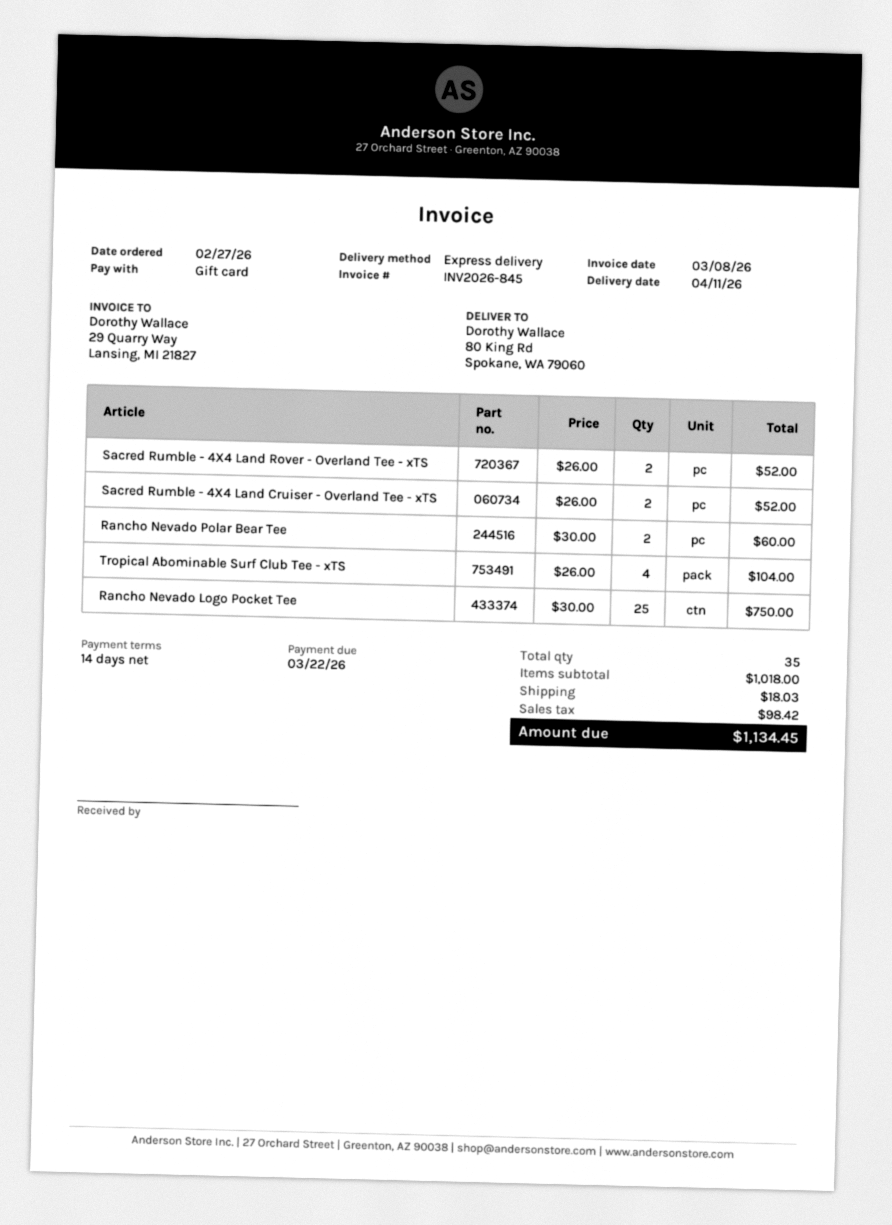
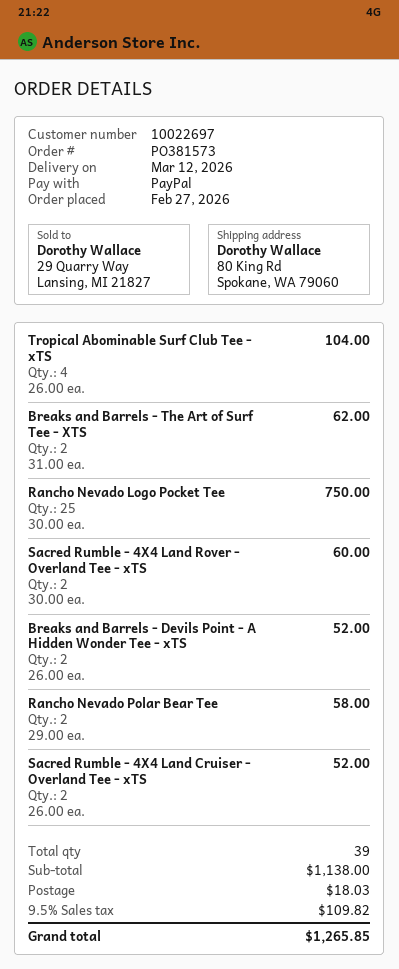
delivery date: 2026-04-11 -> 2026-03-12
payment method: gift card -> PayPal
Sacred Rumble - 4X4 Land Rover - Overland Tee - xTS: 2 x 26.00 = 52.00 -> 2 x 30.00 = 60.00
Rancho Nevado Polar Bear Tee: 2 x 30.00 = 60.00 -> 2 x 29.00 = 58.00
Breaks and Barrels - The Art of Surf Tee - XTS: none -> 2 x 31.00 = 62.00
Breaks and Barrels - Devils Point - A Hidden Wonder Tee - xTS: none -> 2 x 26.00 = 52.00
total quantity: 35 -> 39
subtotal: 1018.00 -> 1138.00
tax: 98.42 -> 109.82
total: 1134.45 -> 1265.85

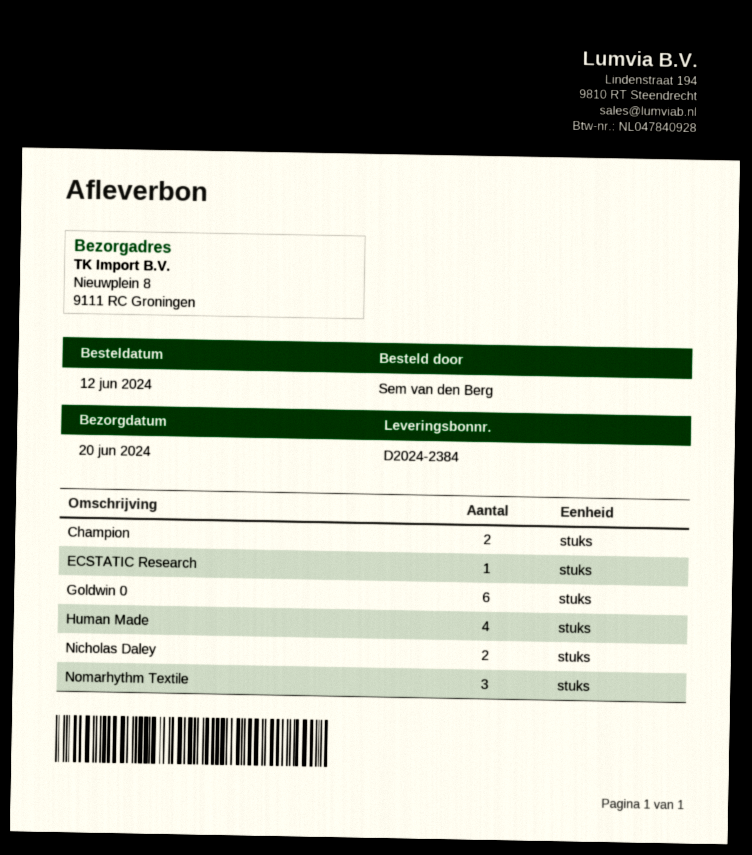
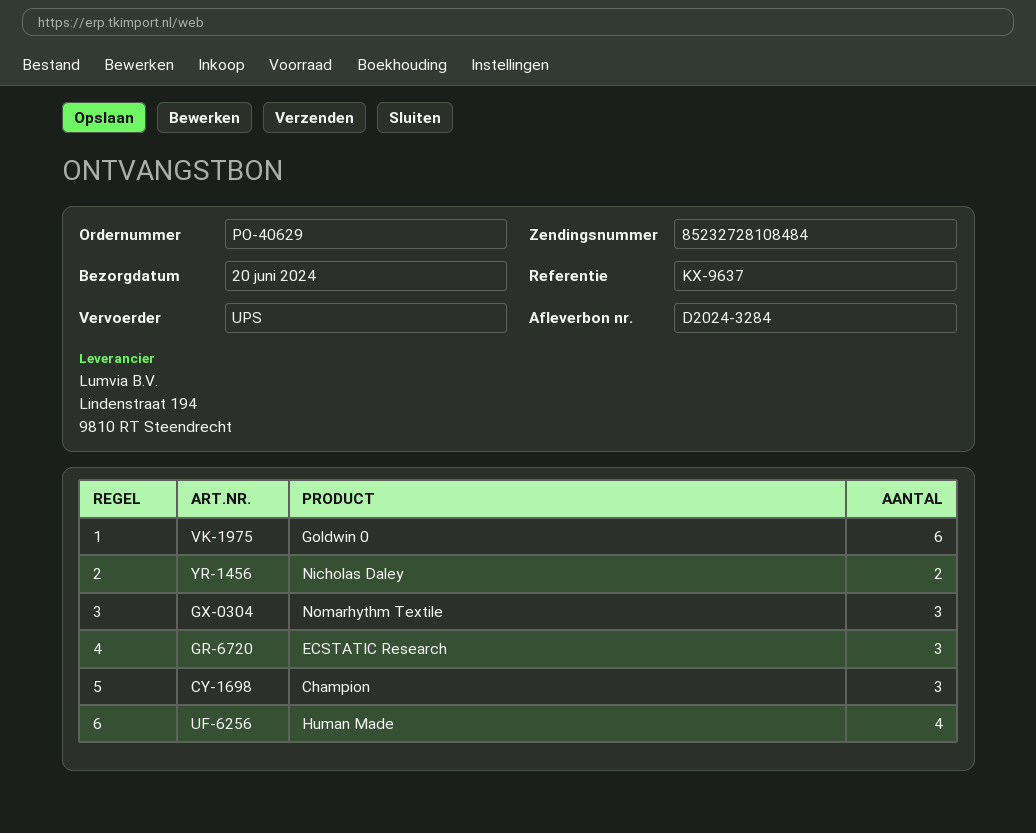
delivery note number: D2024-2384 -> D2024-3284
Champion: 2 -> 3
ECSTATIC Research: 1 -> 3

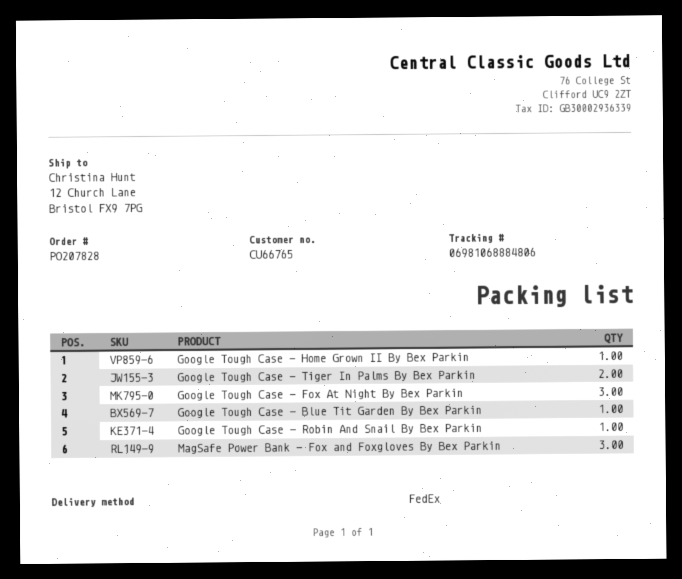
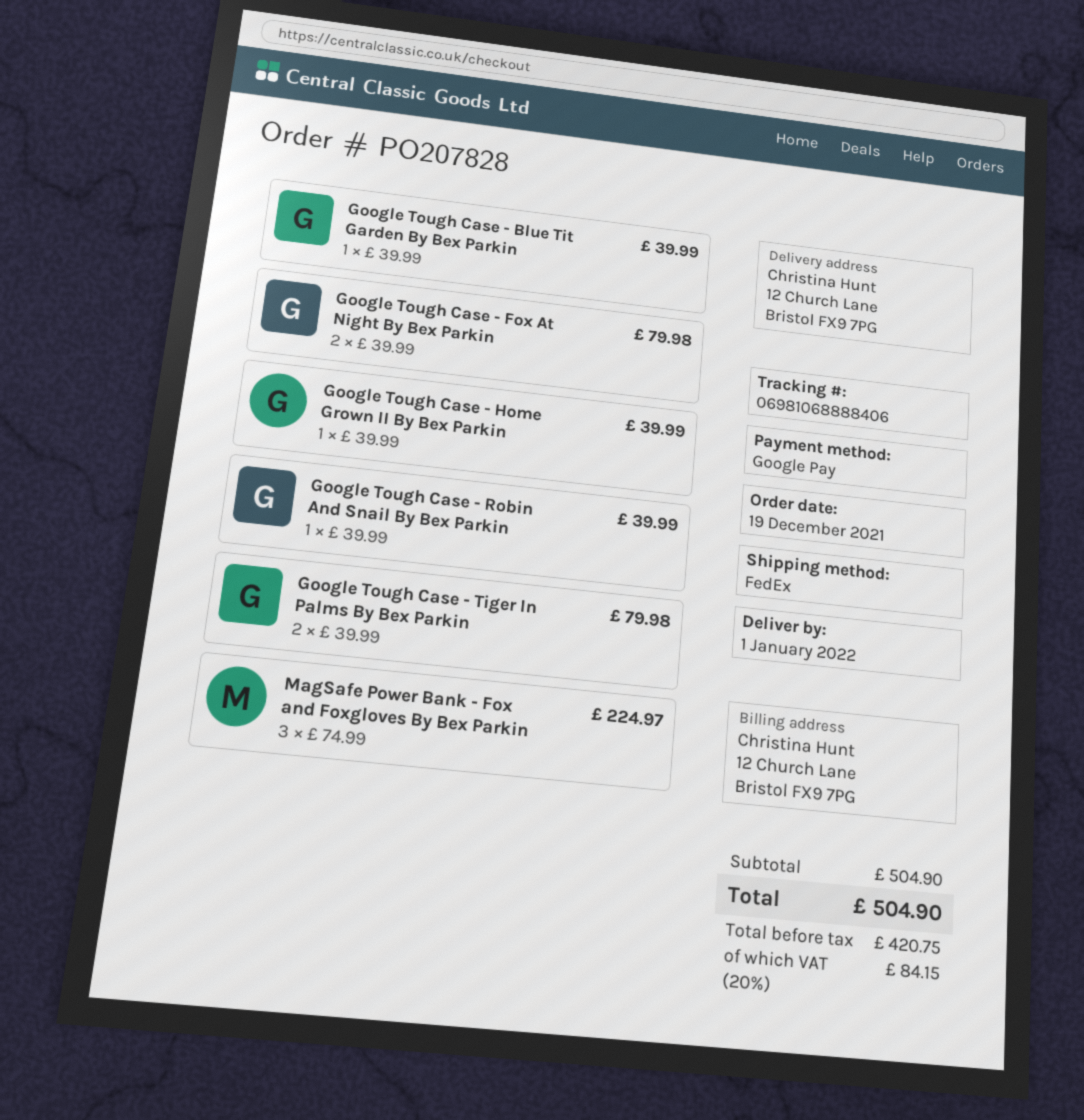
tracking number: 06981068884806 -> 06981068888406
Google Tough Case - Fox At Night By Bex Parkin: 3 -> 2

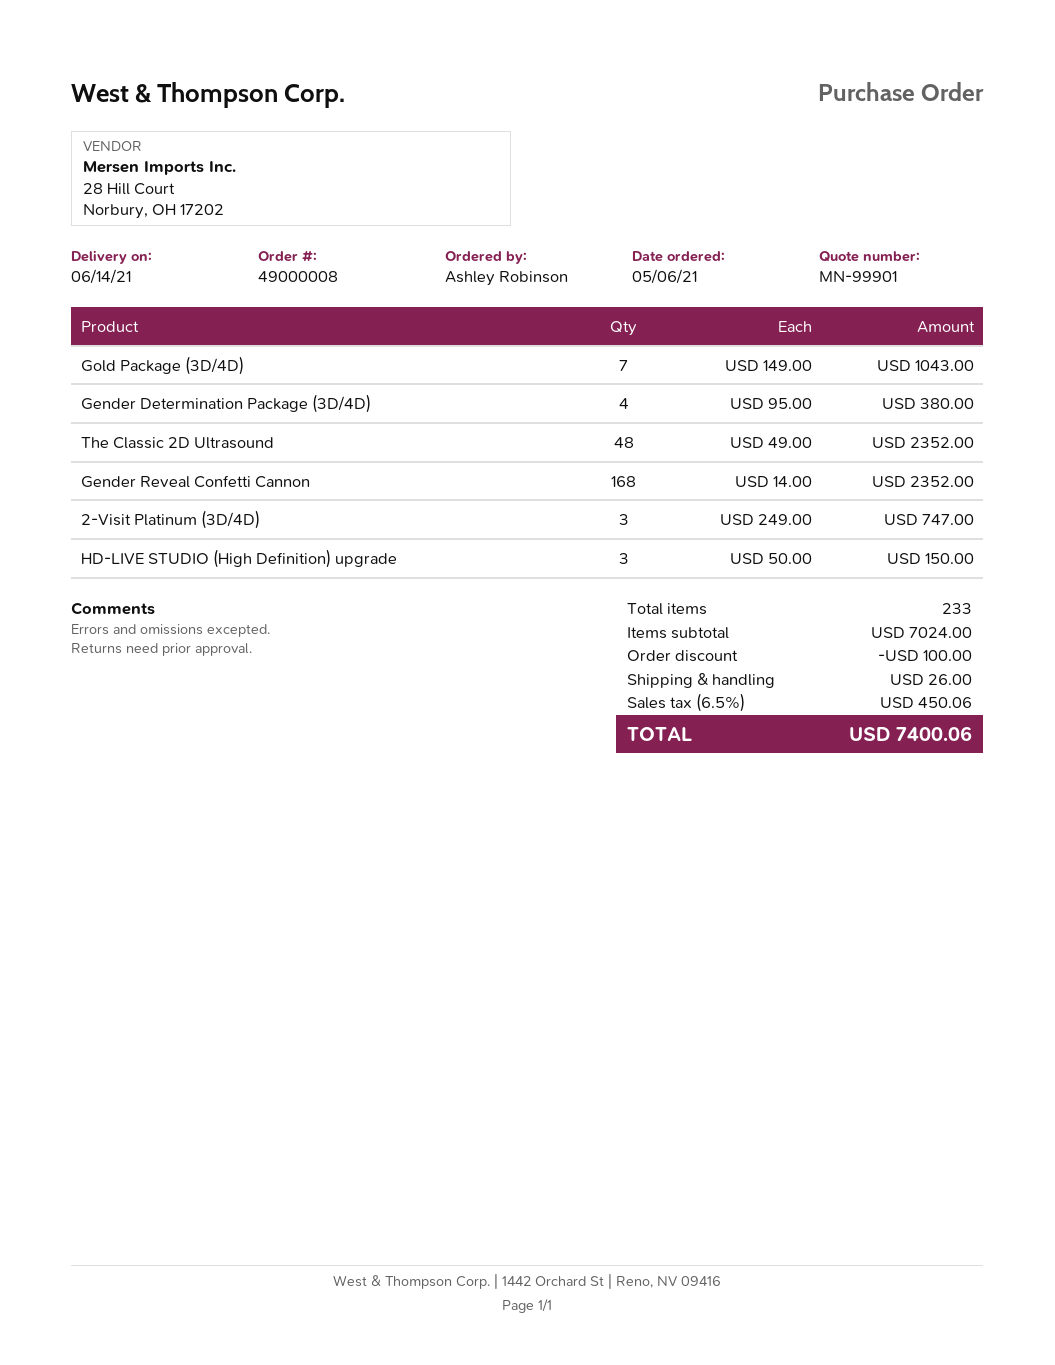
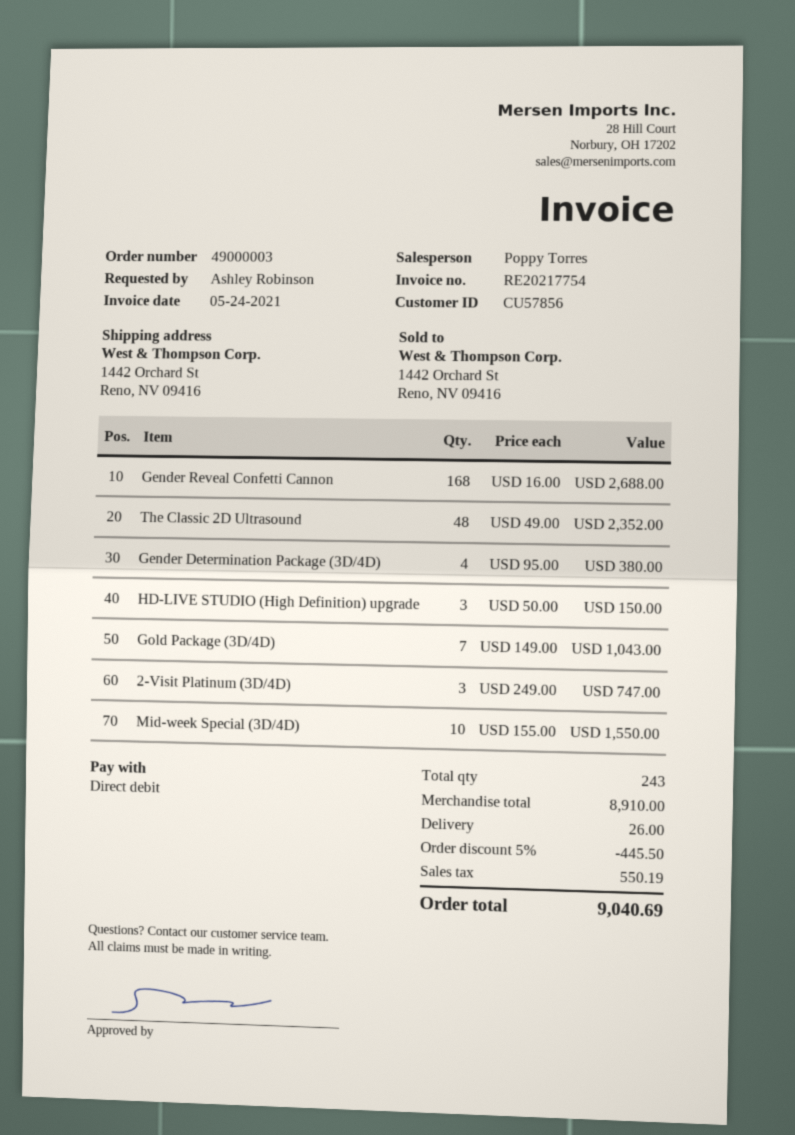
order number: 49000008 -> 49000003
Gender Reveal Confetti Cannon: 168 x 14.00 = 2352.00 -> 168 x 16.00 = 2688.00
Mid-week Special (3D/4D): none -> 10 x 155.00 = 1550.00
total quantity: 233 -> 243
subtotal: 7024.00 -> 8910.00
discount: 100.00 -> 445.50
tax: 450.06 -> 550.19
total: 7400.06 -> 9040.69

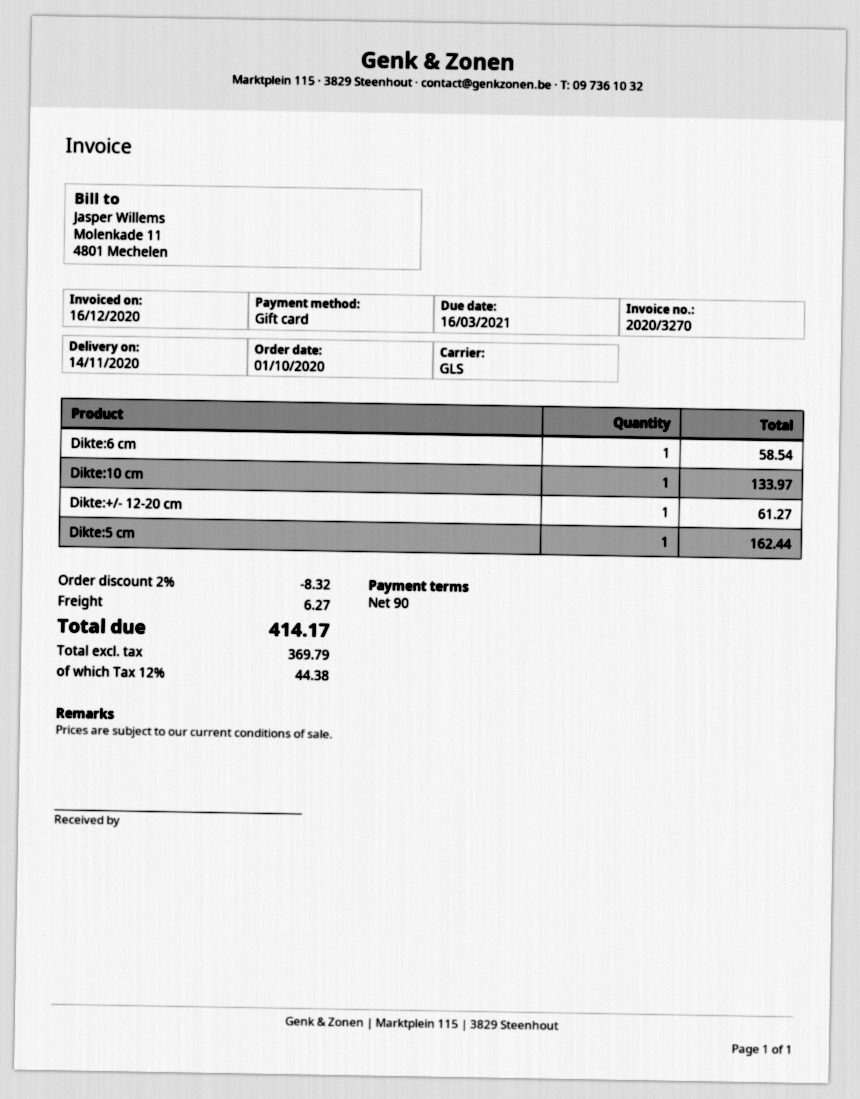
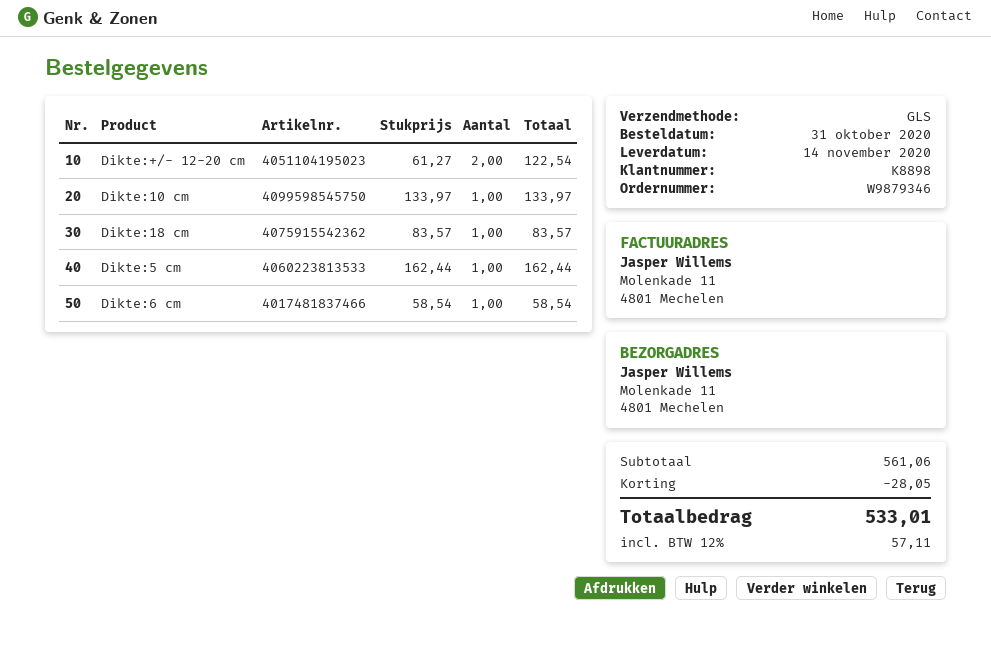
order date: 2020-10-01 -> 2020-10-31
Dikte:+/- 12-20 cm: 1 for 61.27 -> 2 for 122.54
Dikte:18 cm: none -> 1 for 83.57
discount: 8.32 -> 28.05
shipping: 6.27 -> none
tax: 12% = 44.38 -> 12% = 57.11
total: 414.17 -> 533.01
● ● ● ●
Please copy, exactly as written, every line in the listing above from the line with "payment method: gift card -> PayPal" up to and including the line with "Breaks and Barrels - The".

* _EXERCISE OUTPUT_:
payment method: gift card -> PayPal
Sacred Rumble - 4X4 Land Rover - Overland Tee - xTS: 2 x 26.00 = 52.00 -> 2 x 30.00 = 60.00
Rancho Nevado Polar Bear Tee: 2 x 30.00 = 60.00 -> 2 x 29.00 = 58.00
Breaks and Barrels - The Art of Surf Tee - XTS: none -> 2 x 31.00 = 62.00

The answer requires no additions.